The sky was flawlessly pale blue. The sun not yet visible. It was cold enough for my breath to make frost clouds, and I could feel the cold air clearing my head, jump-starting my brain. Beans and I were the only ones in the parking lot. We crossed the lot to a hardscrabble grassy field and walked around until Beans was empty. I loaded him into the SUV and set off in search of coffee.
NINE
Hooker was showered and shaved when I got back to the hotel room. “I hope you don’t mind,” he said. “I borrowed your razor. I made up for its pinkness by swearing a lot while I shaved.”
“The razor is fine. When you start borrowing my underwear, we need to talk.”
I unpacked two cups of coffee and two plastic cups of orange juice from one bag, and I had a second bag filled with breakfast sandwiches.

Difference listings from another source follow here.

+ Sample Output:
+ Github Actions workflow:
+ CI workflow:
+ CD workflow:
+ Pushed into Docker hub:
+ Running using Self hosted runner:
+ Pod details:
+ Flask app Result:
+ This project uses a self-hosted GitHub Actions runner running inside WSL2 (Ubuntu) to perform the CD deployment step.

I handed a sandwich to Hooker, kept one for myself, and gave the rest of the bag to Beans. “Everything you could possibly want for breakfast with the exception of pancakes,” I said to Hooker. “An egg, a sausage patty, cheese, and a biscuit.”

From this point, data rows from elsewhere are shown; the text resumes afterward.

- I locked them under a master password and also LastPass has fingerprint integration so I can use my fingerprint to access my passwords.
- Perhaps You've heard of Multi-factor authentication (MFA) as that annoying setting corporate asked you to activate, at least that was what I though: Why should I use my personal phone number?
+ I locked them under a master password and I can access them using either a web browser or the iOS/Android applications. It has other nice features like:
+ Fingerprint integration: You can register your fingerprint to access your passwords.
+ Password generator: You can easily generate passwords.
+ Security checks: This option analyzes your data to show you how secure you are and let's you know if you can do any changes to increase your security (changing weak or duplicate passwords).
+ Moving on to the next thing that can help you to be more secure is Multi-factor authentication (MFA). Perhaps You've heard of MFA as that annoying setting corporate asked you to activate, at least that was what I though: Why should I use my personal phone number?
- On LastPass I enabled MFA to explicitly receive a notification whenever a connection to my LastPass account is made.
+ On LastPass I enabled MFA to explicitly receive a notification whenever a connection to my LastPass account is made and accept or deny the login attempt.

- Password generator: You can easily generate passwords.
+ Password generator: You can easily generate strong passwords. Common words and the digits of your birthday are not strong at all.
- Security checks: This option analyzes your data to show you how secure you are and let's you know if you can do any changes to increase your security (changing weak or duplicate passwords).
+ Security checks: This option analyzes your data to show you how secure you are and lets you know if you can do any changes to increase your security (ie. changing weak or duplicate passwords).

“Yum,” Hooker said. And he meant it. Gourmet food was lost on Hooker.
I finished my sandwich, juice, and coffee and took a shower. Hooker was back to watching television when I came out of the bathroom.
“This isn’t good,” he said. “They’re saying the murder weapon that was used on Butchy was also used on Oscar Huevo. I’m now wanted for questioning by the local police and the Miami police. And I hate to tell you this, but they’re looking for you, too.”
“Me?”
And as if on cue, my cell phone rang. It was my mother. “I just got home from the cruise, and I heard your name on television,” she said. “They said you were wanted for murdering two men.”
“No. I’m only wanted for questioning. And it’s all a mistake. Don’t worry about it. I’m fine.”
“Don’t let them take you to jail. I saw a show on it once. They watch you on television when you go to the bathroom.”
More information than I needed right now.
“My mother,” I said to Hooker when I disconnected. “She suggested I don’t go to jail. She thought I wouldn’t like it.”
“If you don’t want to go to jail, we need to check out of this motel,” Hooker said. “It’s too easy to spot my SUV sitting out there in the lot. There’s an empty factory that’s up for sale on the road to Kannapolis. It’s been vacant for over a year. I took a tour of it a couple months ago, thinking I might want to buy it for a shop. Maybe build my own cars someday. It wasn’t right for a shop, but it might be okay to use as a hiding place while we think this through. There’s no alarm on it, so it’ll be easy entry. And it’s on a secluded stretch of road.”
I added breaking and entering to my mental crime tally.
The building had originally been a tool-and-die factory. When the factory went belly-up, the place had been gutted and used to store motor oil and assorted car-care products. Those products had since moved on, and we now sat in a dark, damp, cavernous cinder-block bunker of a building. It hadn’t been locked, and one of the garage-bay doors had been left open, so we were only guilty of entering. Hooker drove the SUV into the interior and parked close to the wall where we were in shadow and not visible from the outside.
“For a short time it felt like things might get normal,” I said to Hooker. “But now they’re worse than ever.”
“One step forward, two steps backward. Let’s test-drive a couple things. We know Ray was using illegal technology to cheat. We’re not sure why because Ray never seemed to be interested in racing. We also know Ray employs two goons who kill people. And we’re not absolutely sure, but it feels like Ray knew his brother was in the locker. In fact, chances are probably good that Ray killed Oscar.”